## WHAT THE TASK ASKS:
Exact copies of all entries are needed. Pictures are to be left out.

(Source data)
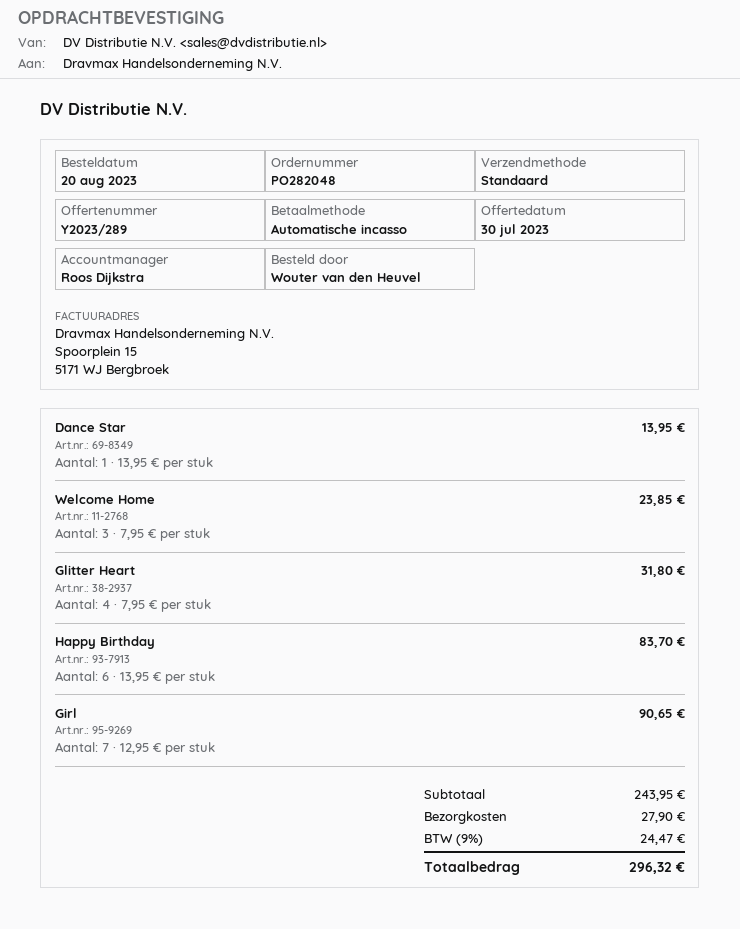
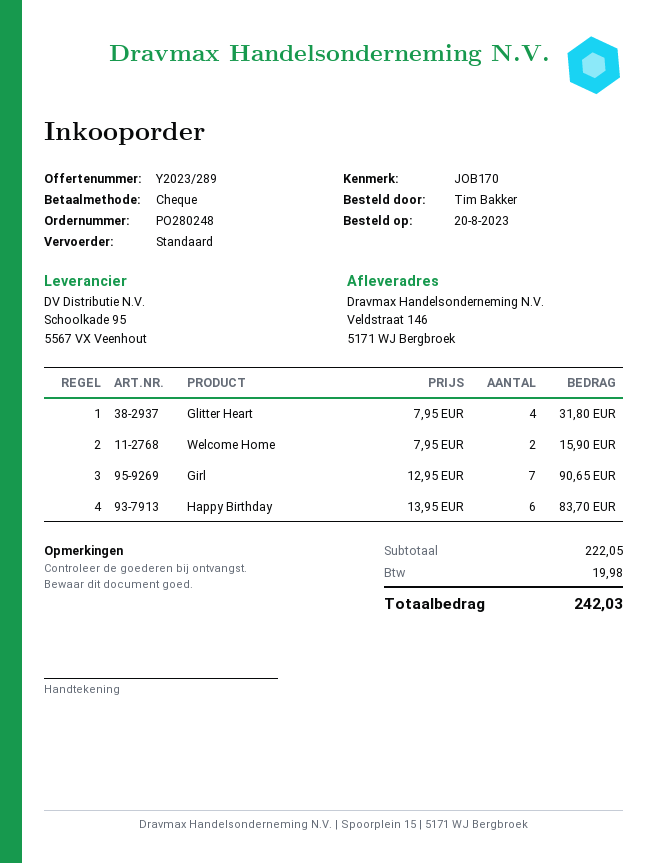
order number: PO282048 -> PO280248
ordered by: Wouter van den Heuvel -> Tim Bakker
payment method: direct debit -> cheque
Dance Star: 1 x 13.95 = 13.95 -> none
Welcome Home: 3 x 7.95 = 23.85 -> 2 x 7.95 = 15.90
subtotal: 243.95 -> 222.05
shipping: 27.90 -> none
tax: 24.47 -> 19.98
total: 296.32 -> 242.03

## EXERCISE RESULT:
order number: PO282048 -> PO280248
ordered by: Wouter van den Heuvel -> Tim Bakker
payment method: direct debit -> cheque
Dance Star: 1 x 13.95 = 13.95 -> none
Welcome Home: 3 x 7.95 = 23.85 -> 2 x 7.95 = 15.90
subtotal: 243.95 -> 222.05
shipping: 27.90 -> none
tax: 24.47 -> 19.98
total: 296.32 -> 242.03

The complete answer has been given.